Mémoires du dernier chef historique des Aurès – Tahar Zbiri.
Publié le 25 septembre 2018 par bouhamidi mohamed
Dans ces « Mémoires du dernier chef des Aurès », Tahar Zbiri nous livre de précieux témoignages. D’une part, les souvenirs qui sont restés, leur sélection pour figurer dans un livre révèlent la trame psychologique profonde de l’homme. Mais très certainement, la trame psychologique de tous ces hommes qui ont décidé de prendre les armes contre le colonialisme : une trame composée de pensée faite volonté et d’une volonté faite actes. Certains pourront contester, chez les hommes de novembre, la présence et la consistance d’une pensée politique au sens classique, c’est-à-dire européen puisque c’est le modèle.
Bien qu’extérieur à l’Organisation Spéciale, et trop jeune militant à l’époque héroïque de la naissance des partis politiques algériens, Tahar Zbiri nous restitue avec profondeur et dans le style le plus direct, le plus dépouillé, le plus près des faits, les chemins de la pensée qui ont mené au choix de la lutte armée.
Zbiri nous rend d’abord, la réalité dans la chair et dans la faim des hommes, les contraintes qui ont poussé ces Chaouias de sa région à se faire salariés saisonniers, aléatoires, presque armée de réserve des grands patrons des mines de l’Ouenza. Poids insoutenable des impôts, séquestre des terres, dépossession par les ruses des lois coloniales qui démembraient la propriété tribale pourtant tenace et résiliente sur ces terres des Aurès, ces grands facteurs sociologiques et économiques, prennent vie dans la chair et dans le cerveau de Zbiri lui-même et de toute sa communauté.
La pensée est subsumée, ici, dans les sens le plus gramscien et sartrien de praxis, d’alliance de la pensée et de l’action. Et l’unité des deux se fait toujours dans la construction des instruments politiques nécessaire à l’action. Sans la construction de ces instruments, la conscience ni la pensée ne peuvent exister, et ne peuvent naître à la vie. Ces leaders capables de dire la pensée qui unifie les détresses individuelles et les luttes parcellaires et la transformer en vision d’une cause commune qui générait la misère de notre peuple à l’époque. Zbiri nous dresse le tableau vivant, de ces hommes innombrables qui créent la pensée de leur époque et de leur propre vie et ses formes d’existence pratique.

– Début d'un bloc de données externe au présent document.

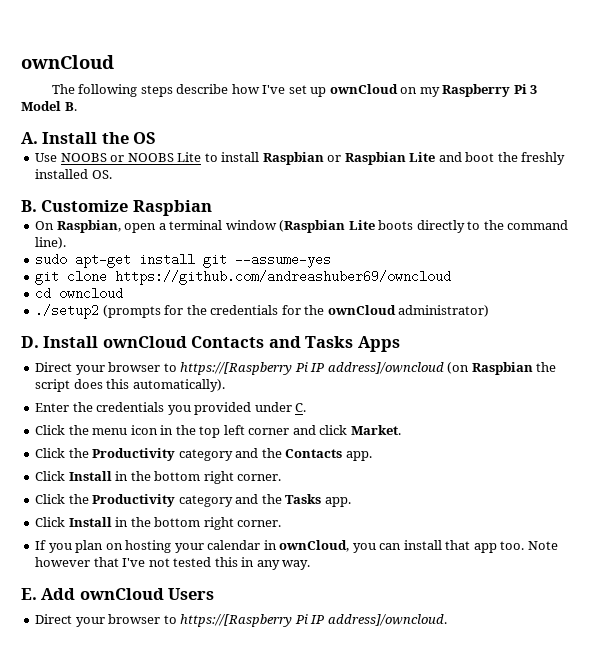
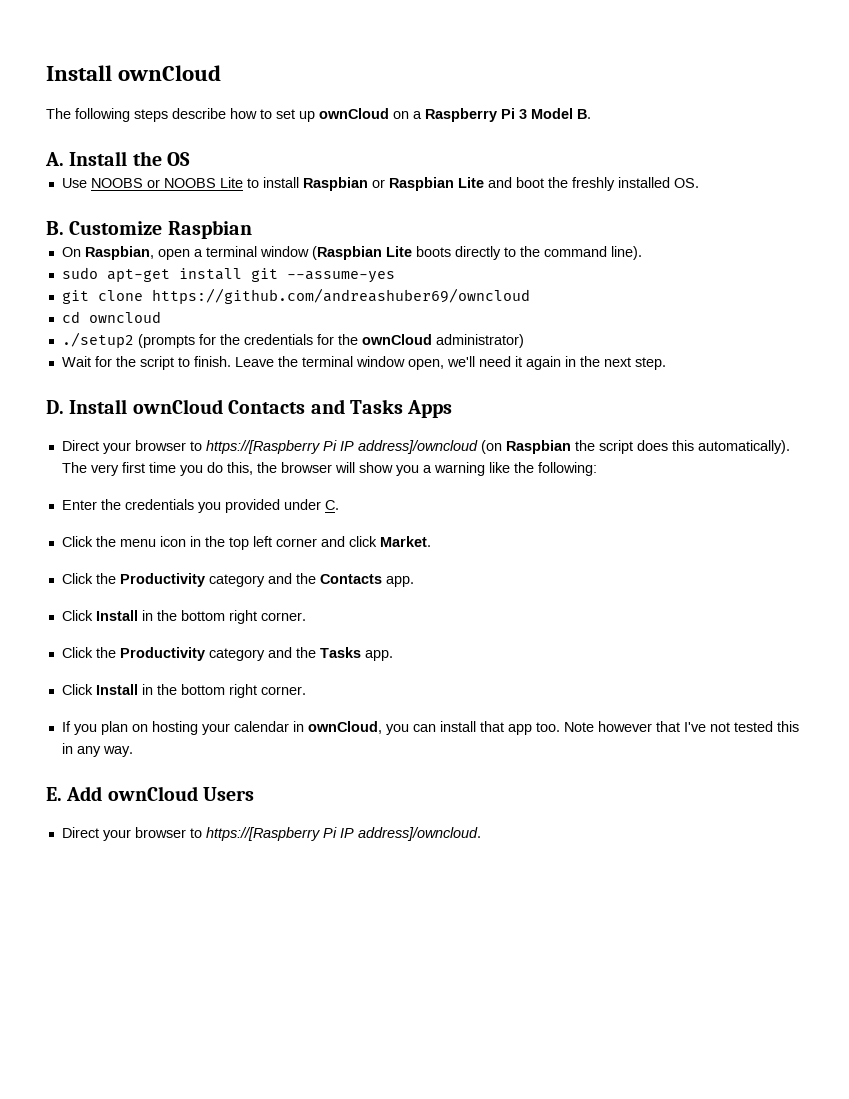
(21, 62) none -> [46,65,112,81] Install
[262,85,286,94] I've -> [260,109,272,119] to
[419,87,440,97] my -> [413,111,422,119] a
(490, 311) none -> [61,356,666,370] // Wait for the script to finish. Leave the terminal window open, we'll need it again in the next step.
(225, 385) none -> [61,462,597,476] The very first time you do this, the browser will show you a warning like the following:

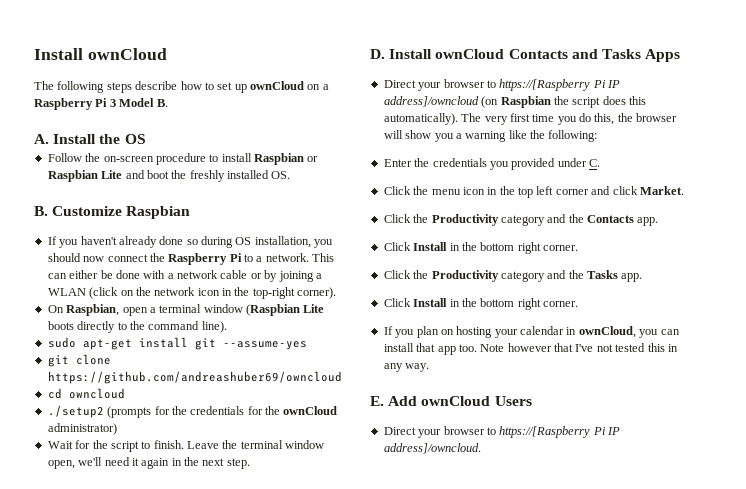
[61,177,243,188] Use NOOBS or NOOBS Lite -> [47,153,206,165] Follow the on-screen procedure
(252, 229) none -> [47,236,334,248] [47,253,335,265] [47,270,322,282] [47,287,337,299] // If you haven't already done so during OS installation, you should now connect the Raspberry Pi to a network. This can either be done with a network cable or by joining a WLAN (click on the network icon in the top-right corner).

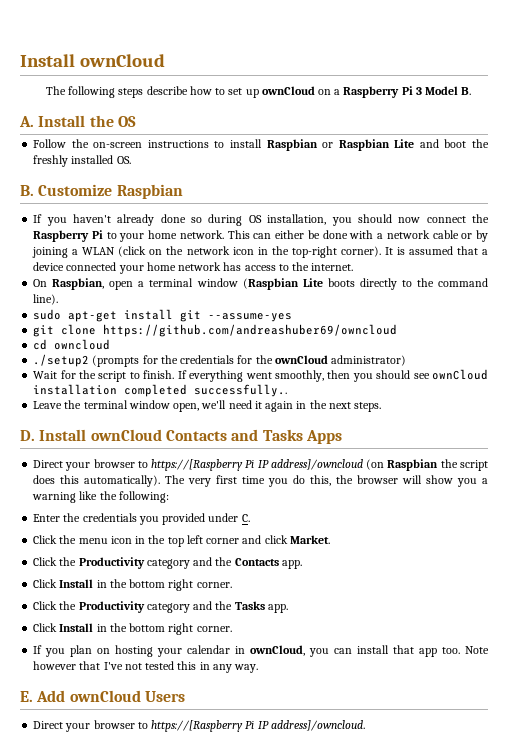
[155,153,206,165] procedure -> [147,140,209,148] instructions
[256,256,263,262] a -> [119,230,178,242] your home
(337, 293) none -> [384,246,489,255] [33,262,354,274] It is assumed that a device connected your home network has access to the internet.
(184, 444) none -> [177,369,488,382] [33,384,288,397] If everything went smoothly, then you should see ownCloud installation completed successfully.. //
[226,458,250,469] step. -> [354,402,382,412] steps.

Et cette existence pratique, dispersée certainement selon les appartenances sociales, devient révolution dès que le choix est pris pour conformer pensée et action à la condition de violence totale qu’imposait le colonialisme à notre peuple.
Nous découvrons alors dans les mémoires de Zbiri, les noms de ces hommes, la part du hasard et de l’aléa dans leurs parcours, leurs contributions, leurs erreurs et leur génie, leurs effondrements pour certains, leur immensité pour quelques-uns dont Ben Boulaïd.
Mais d’où Ben Boulaïd a hérité de son sens de l’organisation, de la clandestinité, de l’art de déjouer la répression et ses ruses, alors même qu’il n’a connu aucune école de la lutte politique ?
Disons alors qu’à travers Zbiri, nous découvrons que la pensée chez ces révolutionnaires est la pensée des tâches pratiques dans les conditions pratiques : où récupérer des armes, souvent les récupérer une par une, à la pièce pour des armes rudimentaires ? Où installer des caches d’armes ou de nourriture ? Tenir des jours si longs de faim et de soif ? Parcourir sans cesse des kilomètres, établir des centres secrets de commandement, assurer des liaisons minimales, convaincre les montagnards d’accueillir une révolution germée dans les centres urbains.
Ces conditions pratiques d’une société réelle sont la source et la limite de l’action révolutionnaire. Les dirigeants subalternes ou de seconds rangs agissent dans le cadre des gratifications de leur société réelle, leur société tribale. Leurs grades et leurs statuts dans l’ALN sont perçus et vécus comme des statuts gratifiants de leurs tribus. Ils veulent souvent être des chefs de l’ALN car ils veulent simplement, dans leur inconscient social, être reconnus comme « réussite » par leurs tribus, leurs clans, leurs familles avec l’immense jouissance du prestige des guerriers et des chefs et des jouissances parallèles que promet ce prestige.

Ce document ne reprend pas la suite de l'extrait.